* Action item
Only a number is wanted: how many lines in these records contain the word "last"?

* Exercise materials
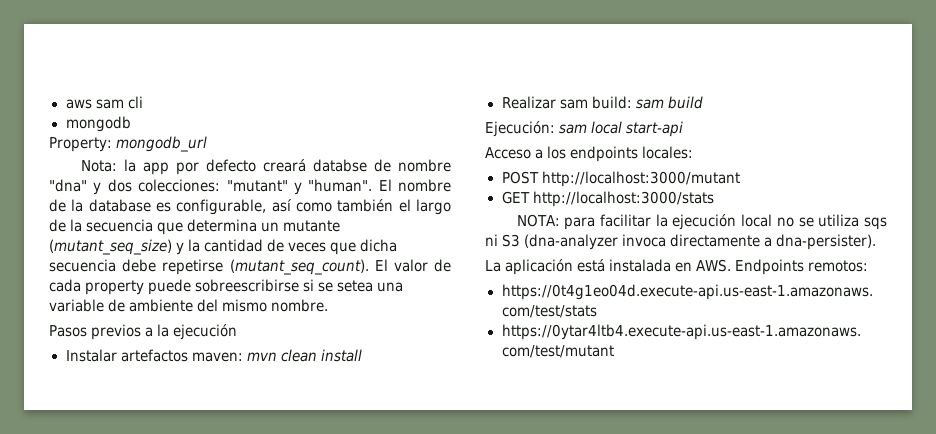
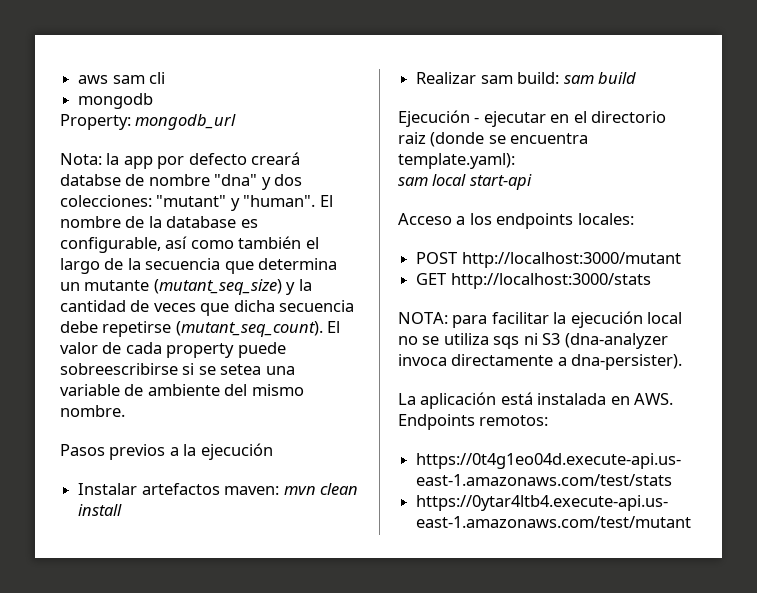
- Ejecución: sam local start-api
+ Ejecución - ejecutar en el directorio raiz (donde se encuentra template.yaml):
+ sam local start-api

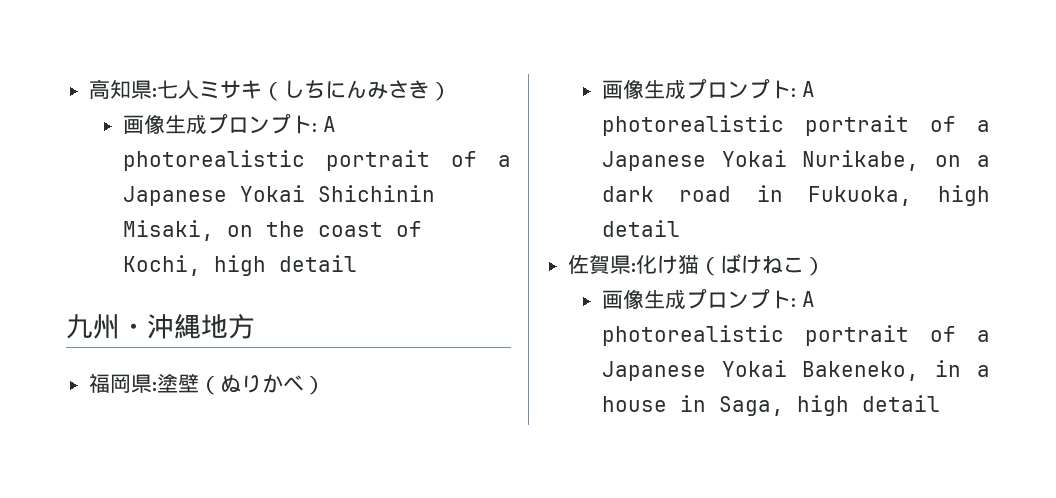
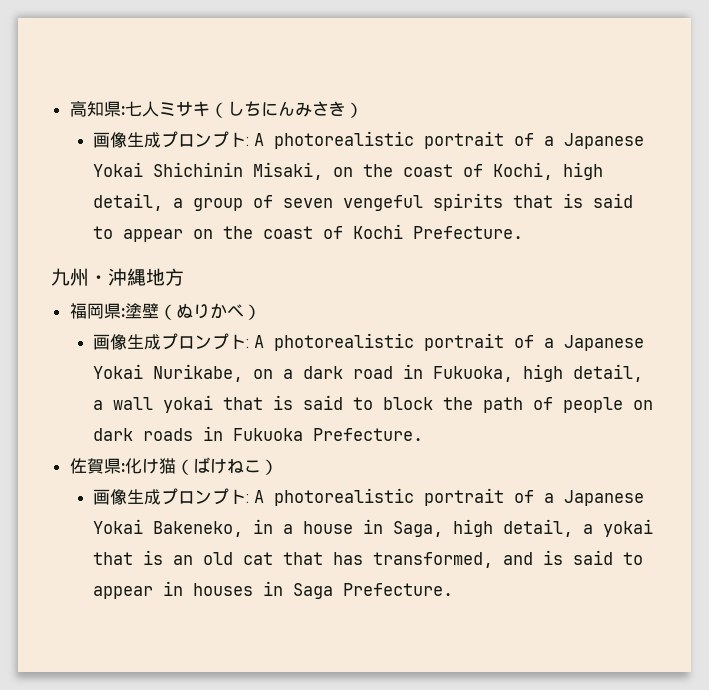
- 画像生成プロンプト: A photorealistic portrait of a Japanese Yokai Shichinin Misaki, on the coast of Kochi, high detail
+ 画像生成プロンプト: A photorealistic portrait of a Japanese Yokai Shichinin Misaki, on the coast of Kochi, high detail, a group of seven vengeful spirits that is said to appear on the coast of Kochi Prefecture.
- 画像生成プロンプト: A photorealistic portrait of a Japanese Yokai Nurikabe, on a dark road in Fukuoka, high detail
+ 画像生成プロンプト: A photorealistic portrait of a Japanese Yokai Nurikabe, on a dark road in Fukuoka, high detail, a wall yokai that is said to block the path of people on dark roads in Fukuoka Prefecture.
- 画像生成プロンプト: A photorealistic portrait of a Japanese Yokai Bakeneko, in a house in Saga, high detail
+ 画像生成プロンプト: A photorealistic portrait of a Japanese Yokai Bakeneko, in a house in Saga, high detail, a yokai that is an old cat that has transformed, and is said to appear in houses in Saga Prefecture.

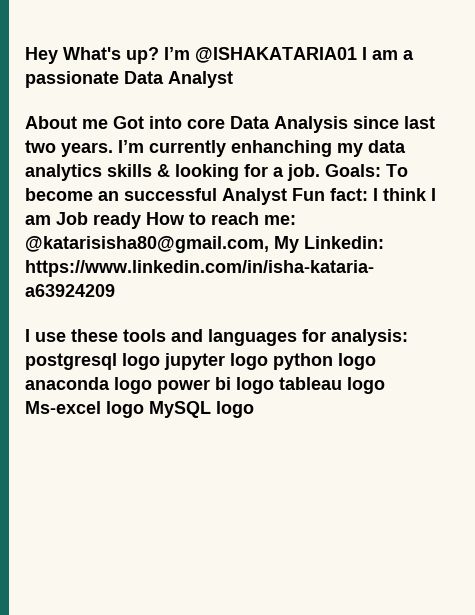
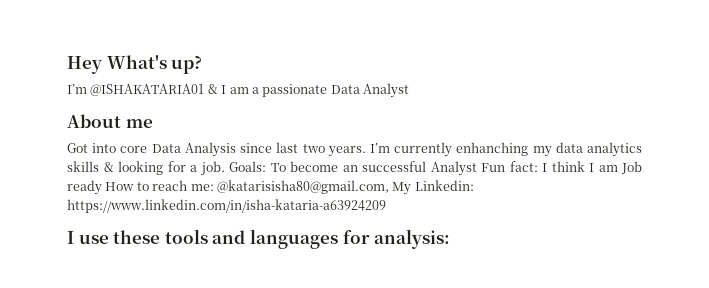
- Hey What's up? I’m @ISHAKATARIA01 I am a passionate Data Analyst
+ Hey What's up?
+ I’m @ISHAKATARIA01 & I am a passionate Data Analyst
- About me Got into core Data Analysis since last two years.
+ About me
+ Got into core Data Analysis since last two years.
- I use these tools and languages for analysis: postgresql logo jupyter logo python logo anaconda logo power bi logo tableau logo Ms-excel logo MySQL logo
+ I use these tools and languages for analysis:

* Result of the exercise
2